Silk Screen: The text or graphics embedded on the surface of a PWB using a silk screen-printing process.

Skin Effect: The tendency for alternating current to concentrate in the surface layer of a conductor. The effect increases with frequency and serves to increase the effective resistance of the conductor. Use wider traces to compensate for Skin Effect when using very high speed signals such as RapidIO [SRIO].

SMOBC: Solder Mask Over Bare Copper. Also see Solder Mask.

Solder: A meltable alloy used to produce a bond at the junction of two metal surfaces.

Solderability. The property of a surface that allows it to be wetted by molten solder.

Solder Balls. Very small balls of solder that separate from the main body of solder, which forms the joint and remain adhered to the base laminates. Primarily caused by oxides in the solder paste that inhibit solder fusion during reflow.

Solder Bridge. A build up of solder between adjacent metal pads or component leads on a print wiring board, which should other wise not be connected.

Solder, Fillet. A blended or meniscoid (rounded) configuration of solder around a part or wire lead and land.

Solder Mask: Coating material used to mask or protect selected areas of a pattern from the action of an etchant, solder, or plating. Solder Mask prevents flowing and bridging between adjacent conductors.

Solder Paste. A homogeneous combination of minute spherical solder particles, flux, solvent, and a gelling suspension agent, which is used in the surface mount reflow soldering process. Solder paste can be deposited onto a PWB via screen or stencil or via manual or automated dispensing systems.

Solder-Short: A defect that occurs when solder forms an unintended junction between two metal surfaces causing a short circuit.

Solder Side. The secondary side of a printed wiring board, which is typically exposed to the application of solder during a mass soldering process (i.e. solder wave or solder fountain).

Spacing: [Trace] There are a number of different spacing requirements. Use the design guidelines on the right side of the page, an example below.
-- 7 mil Spacing differential spacing trace to trace.
-- 20 mil Spacing differential pair-to-pair spacing.

Split Plane. A power or ground plane that contains more than one voltage references. Example a 5 volt power plane that also contains a 3.3 volt island, or a ground plane that contains both digital ground and analog ground. Care should be taken when routing over split planes with traces on adjunct layers that use one of the planes as reference.

Split Voltage Plane on a PWB
Split Reference Plane

Stacking.

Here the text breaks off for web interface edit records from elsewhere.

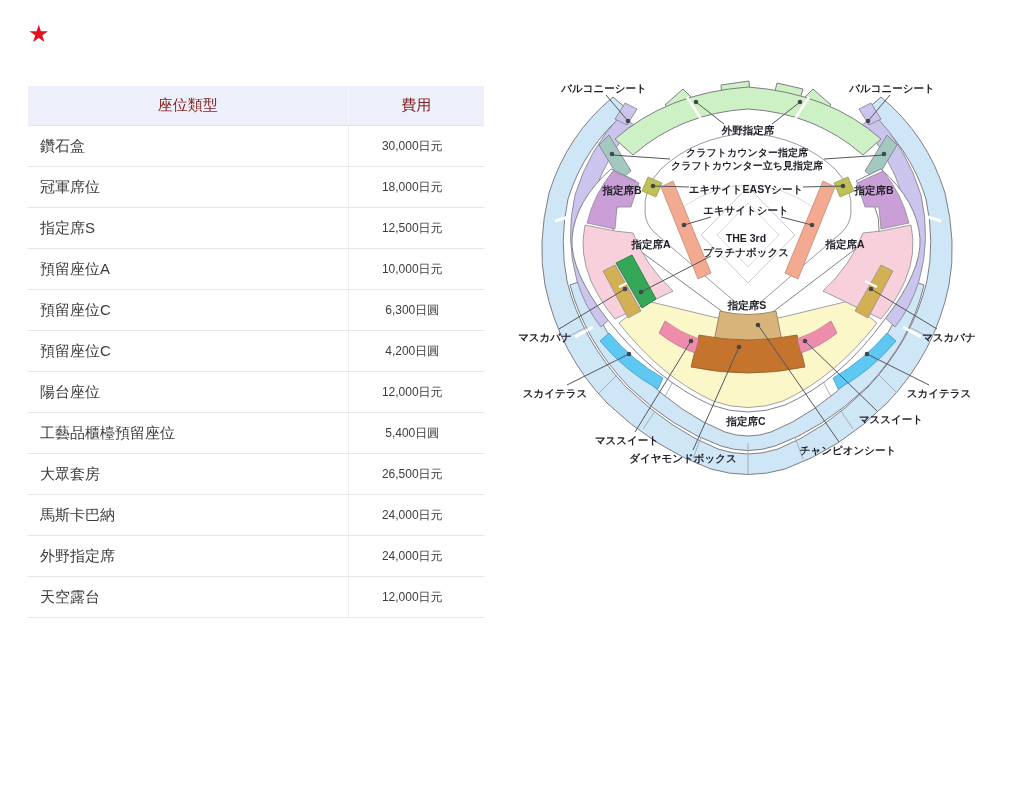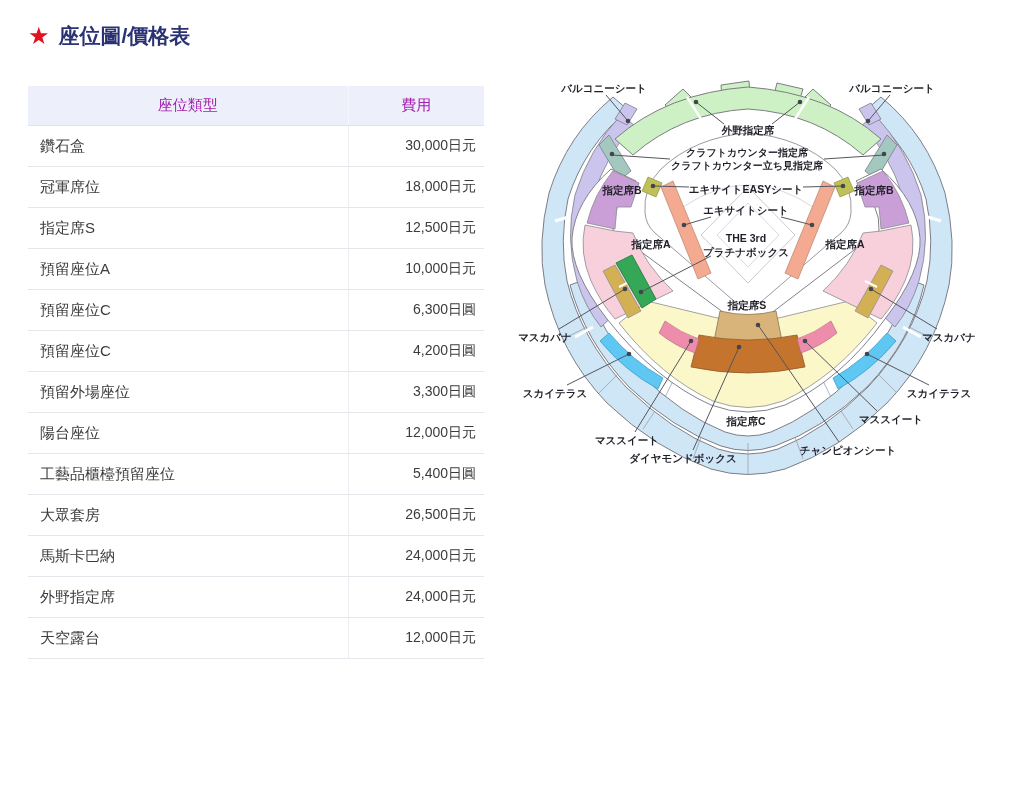"座位圖/價格表" span { html: <span>座位圖/價格表</span> -> none }
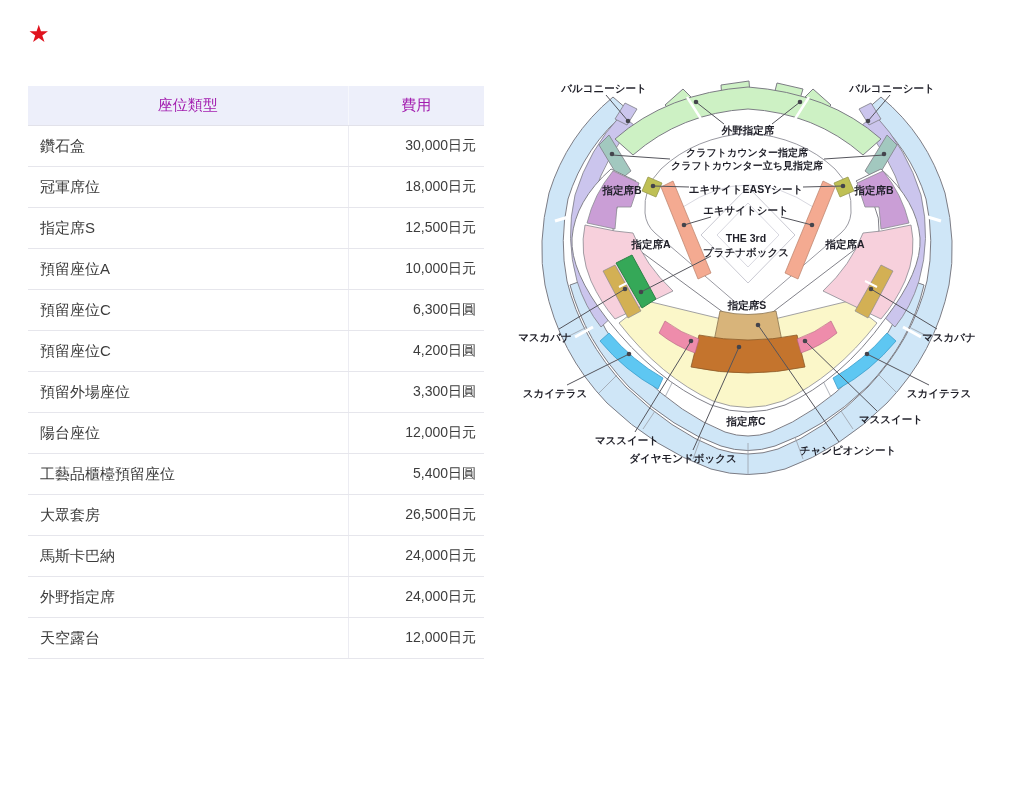"座位類型" table.price thead th { color: #a21caf -> #7f1d1d }
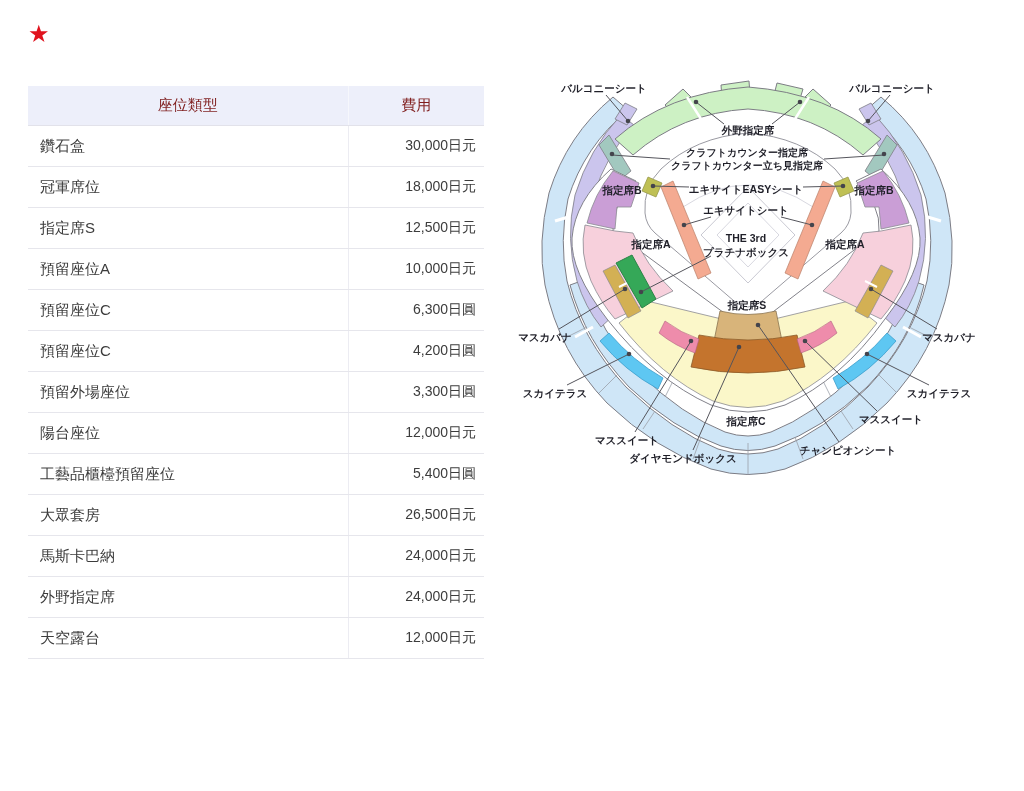"30,000日元" table.price tbody td+td { font-size: 14px -> 12px; text-align: right -> center }
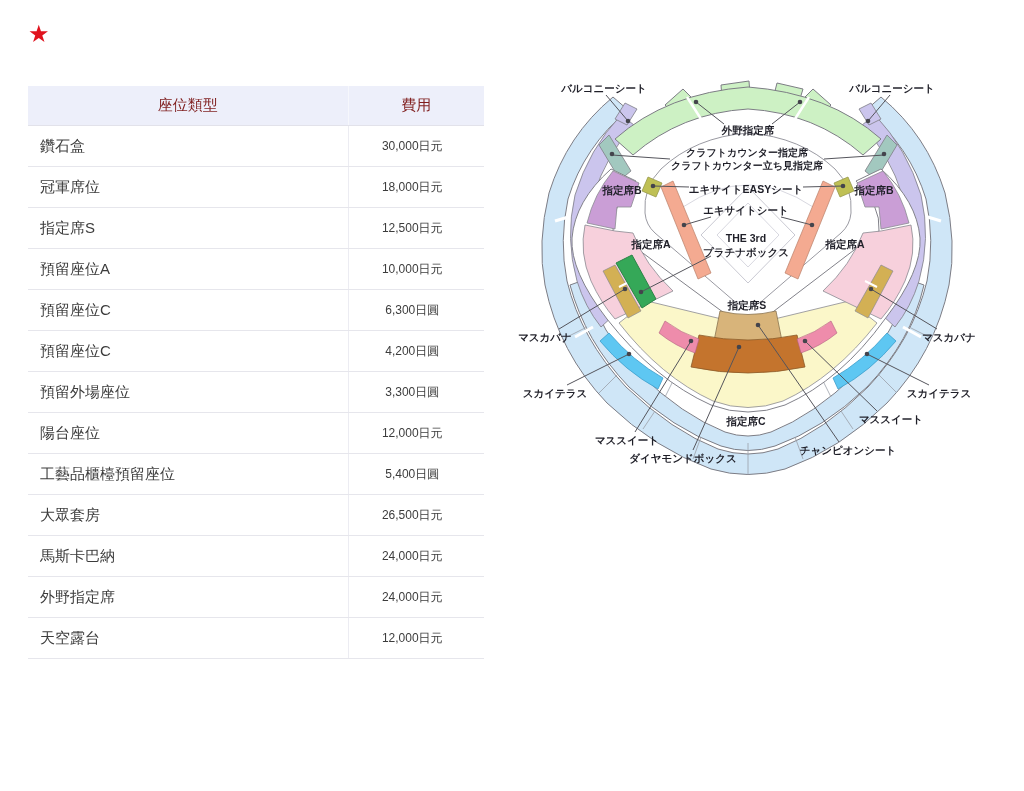"預留外場座位" tr { html: <tr> <td>預留外場座位</td> <td>3,300日圓</td> </tr> -> none }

The primary purpose for adhesive bonding/staking is to protect and support components and parts that may be damaged by vibration, shock or handling. Bonding/staking material may either by resilient or rigid.

Stackup. The function and requirements of each layer in a multi-layer PCB. In general the stackup may indicate which layers are ground planes or power planes, which layer requires a particular trace impedance what the purpose of the layer is used for, the thickness of the copper on each layer and so on. The stack-up consists of outer layers of copper, and internal layers of core material separated by prepreg.

Stand-Off: [Spacer] A component used to raise a device off the PCB. In most cases the spacer also provides mechanical stability to the component, and allows for heat separation form the PWB.

Transistor Spacer
Transistor Spacer

MIL Spec note on; Mounting standoffs. IC Socket bodies intended to be soldered to a printed circuit board shall be provided with mounting bosses so that a minimum of .012 inch (0.30 mm) clearance is maintained between the mounting board and the socket body at each terminal location.

Stitching Capacitor. A stitching capacitor is used when a critical signal transitions between reference planes. The stitching capacitor is then connected between the two planes [Vcc and Ground] near the critical trace effectively tying the two planes together. Under normally circumstances critical nets should not change reference planes, but in some cases this can not be avoided. The recommendation is that a low value bypass capacitor between the planes be used as close as possible for decoupling [0.1uF].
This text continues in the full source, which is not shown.